The "standard" algorithm for converting a decimal number to the best floating-point approximation is William Clinger's How to read floating point numbers accurately, downloadable from here. Note that doing this correctly requires multiple-precision integers, at least a certain percentage of the time, in order to handle corner cases.

Algorithms for going the other way, printing the best decimal number from a floating-number, are found in Burger and Dybvig's Printing Floating-Point Numbers Quickly and Accurately, downloadable here. This also requires multiple-precision integer arithmetic

See also David M Gay's Correctly Rounded Binary-Decimal and Decimal-Binary Conversions for algorithms going both ways.

Peter S. Housel
A: 

I agree with terminus. A state machine is the best way to accomplish this task as there are many stupid ways a parser can be broken. I am working on one now, I think it is complete and it has I think 13 states.

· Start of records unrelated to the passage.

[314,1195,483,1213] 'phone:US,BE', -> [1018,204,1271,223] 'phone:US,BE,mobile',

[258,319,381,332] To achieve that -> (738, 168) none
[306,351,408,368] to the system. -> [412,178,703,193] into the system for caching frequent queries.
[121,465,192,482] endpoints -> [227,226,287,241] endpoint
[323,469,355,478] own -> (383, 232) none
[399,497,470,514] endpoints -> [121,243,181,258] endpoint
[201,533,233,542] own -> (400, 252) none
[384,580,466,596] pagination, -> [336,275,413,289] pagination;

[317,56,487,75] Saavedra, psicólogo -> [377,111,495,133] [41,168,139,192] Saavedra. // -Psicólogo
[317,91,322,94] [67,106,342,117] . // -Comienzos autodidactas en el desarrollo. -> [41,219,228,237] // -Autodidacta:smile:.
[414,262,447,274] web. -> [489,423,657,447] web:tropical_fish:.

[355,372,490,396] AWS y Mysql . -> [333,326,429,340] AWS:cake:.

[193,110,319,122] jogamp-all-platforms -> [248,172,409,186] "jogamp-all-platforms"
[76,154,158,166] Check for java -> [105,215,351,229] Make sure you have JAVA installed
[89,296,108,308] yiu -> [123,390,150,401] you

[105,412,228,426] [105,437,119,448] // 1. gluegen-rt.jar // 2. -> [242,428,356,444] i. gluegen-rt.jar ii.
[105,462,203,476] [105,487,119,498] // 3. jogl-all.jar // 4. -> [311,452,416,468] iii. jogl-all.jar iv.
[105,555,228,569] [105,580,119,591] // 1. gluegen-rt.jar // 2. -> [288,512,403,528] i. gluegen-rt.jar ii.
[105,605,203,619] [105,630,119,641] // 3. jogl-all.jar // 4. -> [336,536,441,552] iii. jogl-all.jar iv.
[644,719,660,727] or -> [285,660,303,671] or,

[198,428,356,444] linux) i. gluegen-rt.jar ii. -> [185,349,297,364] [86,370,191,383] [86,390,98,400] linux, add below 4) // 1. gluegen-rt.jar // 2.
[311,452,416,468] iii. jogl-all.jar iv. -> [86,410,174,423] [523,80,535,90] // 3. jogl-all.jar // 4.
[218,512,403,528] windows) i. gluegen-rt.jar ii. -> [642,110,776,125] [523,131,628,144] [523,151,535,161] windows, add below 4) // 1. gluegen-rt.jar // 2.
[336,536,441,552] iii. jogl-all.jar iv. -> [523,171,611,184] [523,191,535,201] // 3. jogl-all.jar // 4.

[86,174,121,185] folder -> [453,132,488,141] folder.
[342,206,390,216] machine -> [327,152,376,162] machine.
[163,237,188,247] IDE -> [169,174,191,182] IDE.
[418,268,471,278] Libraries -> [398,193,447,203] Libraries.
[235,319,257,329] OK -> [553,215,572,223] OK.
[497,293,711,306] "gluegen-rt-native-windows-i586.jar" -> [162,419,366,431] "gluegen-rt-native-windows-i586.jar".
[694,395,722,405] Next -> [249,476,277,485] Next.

The problem is not trivial.

I am a hardware engineer interested designing floating point hardware. I am on my second implementation.

I found this today http://speleotrove.com/decimal/decarith.pdf

which on page 18 gives some interesting test cases.

Yes, I have read Clinger's article, but being a simple minded hardware engineer, I can't get my mind around the code presented. The reference to Steele's algorithm as asnwered in Knuth's text was helpful to me. Both input and output are problematic.

All of the aforementioned references to various articles are excellent.

I have yet to sign up here just yet, but when I do, assuming the login is not taken, it will be broh. (broh-dot).

Clyde